A fazenda de gado em Rondônia, pertencente à Naara, foi vendida pelos herdeiros para quitação de despesas processuais. O valor arrecadado foi parcialmente doado para a instituição beneficente que atende crianças carentes na capital paulista. Geovani Alves cumpre pena no sistema prisional paulista com previsão de progressão para regime semiaberto em 2018, após cumprimento de 1/3 da sentença. O comportamento carcerário foi considerado adequado pelos agentes penitenciários responsáveis pelo acompanhamento. Durante período de reclusão, Geovani participou de programa de ressocialização oferecido pela administração prisional. Concluiu o curso profissionalizante em marcenaria e demonstrou interesse em atividades laborativas. Relatórios psicológicos indicaram ausência de transtornos mentais graves.
O caso Naara Negrini tornou-se referência para estudos sobre feminicídio e violência doméstica em universidades paulistas. A Delegacia Especializada de Atendimento à Mulher utilizou a investigação como modelo de procedimentos técnicos adequados para casos similares. Mudanças na legislação brasileira sobre crimes contra mulheres ocorridas em 2015 não se aplicaram retroativamente ao processo de Geovani. A Lei Maria da Penha vigente durante o julgamento forneceu base legal suficiente para tipificação e punição do homicídio. O proprietário da fazenda onde Naara foi sepultada, Sebastião Ferreira, aumentou a vigilância na propriedade após a descoberta do corpo. Instalou cercas adicionais e contratou caseiro para residir permanentemente no local. Nunca mais registrou invasões ou atividades suspeitas no terreno.
O Honda Civic de Nayara foi leiloado pelo estado após conclusão da perícia criminal. O veículo foi adquirido por comerciante de automóveis usados que realizou reparos necessários. O carro foi revendido sem conhecimento do comprador sobre envolvimento em crime. O apartamento nos Jardins, onde Naara residia, foi colocado à venda pelos familiares em 2010. O imóvel permaneceu no mercado por 18 meses antes de encontrar comprador interessado. O valor obtido foi inferior ao preço de mercado devido ao histórico criminal. Colegas médicos do Hospital São Lucas criaram protocolo interno para identificação de funcionários em situação de risco por violência doméstica. O procedimento inclui orientação sobre sinais de relacionamento abusivo e canais de denúncia disponíveis.

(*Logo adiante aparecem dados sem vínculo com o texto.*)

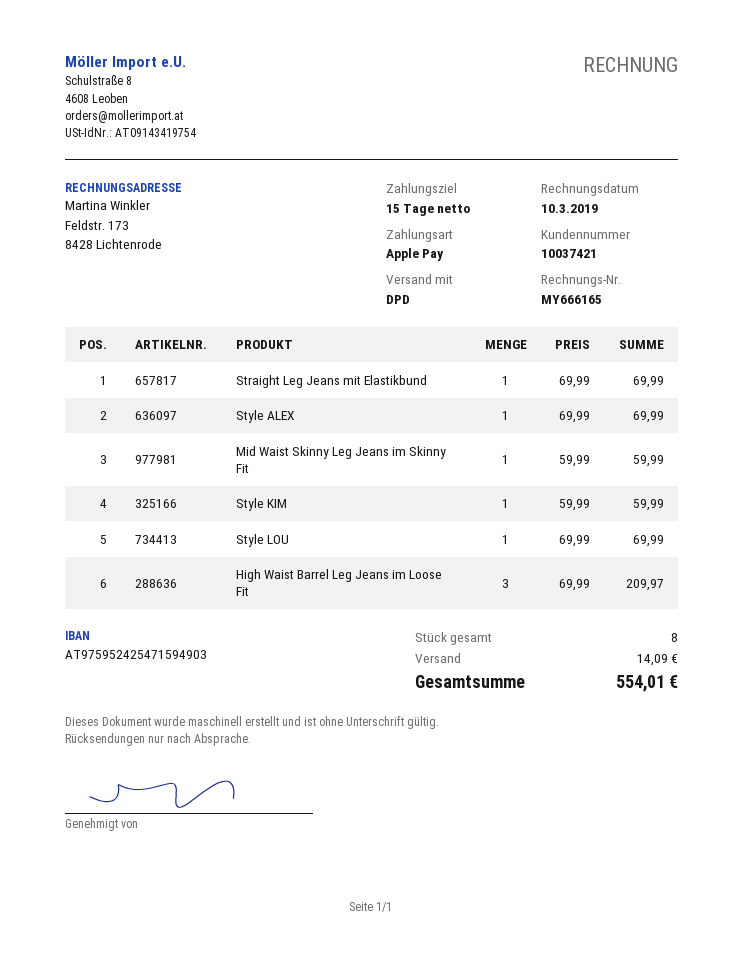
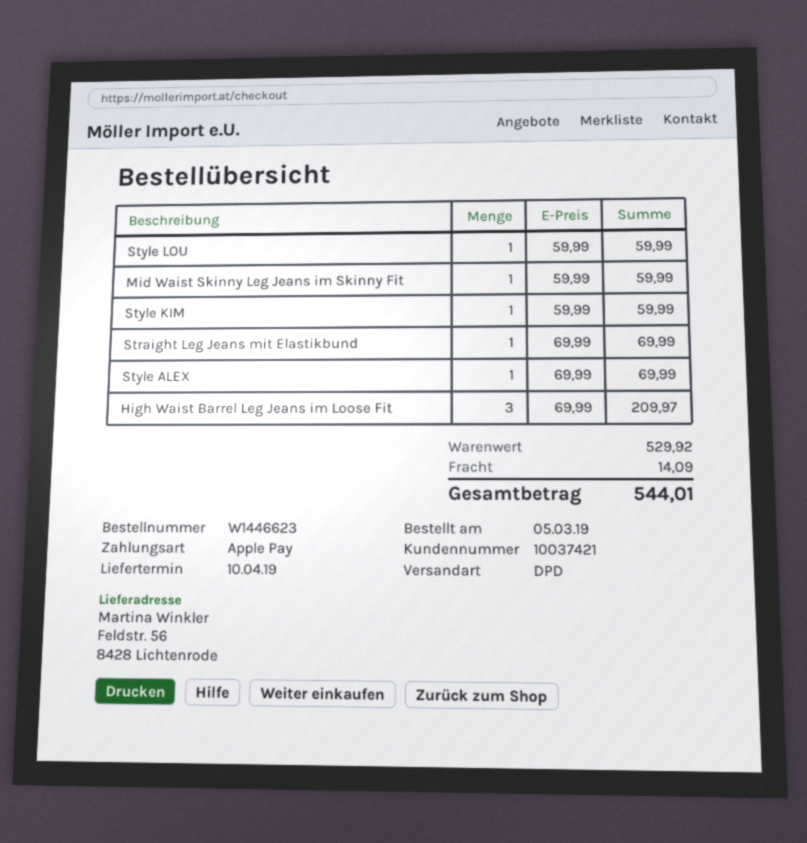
Style LOU: 1 x 69.99 = 69.99 -> 1 x 59.99 = 59.99
total: 554.01 -> 544.01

A investigação conduzida pelo delegado Roberto Mendes recebeu elogios da Corregedoria da Polícia Civil. Trabalho técnico criterioso e persistência investigativa foram destacados como fatores decisivos para a elucidação do crime e localização do corpo da vítima. Sebastião Ferreira descobriu o corpo de Nayara em sua propriedade durante trabalhos de manutenção de cerca no final de 2009. O fazendeiro notou irregularidade no solo e acionou autoridades após encontrar restos mortais durante escavação superficial para a instalação de mourões.
Em 2014, Geovani solicitou transferência para presídio próximo à cidade natal em Minas Gerais para facilitar visitas familiares. O pedido foi deferido pela administração penitenciária como medida de humanização da pena dentro dos critérios regulamentares. O nome da Dra. Nara Negrini não integra registros oficiais de vítimas que motivaram criação de leis ou políticas públicas específicas. O caso permanece catalogado nos arquivos criminais como homicídio qualificado solucionado pela Polícia Civil de São Paulo.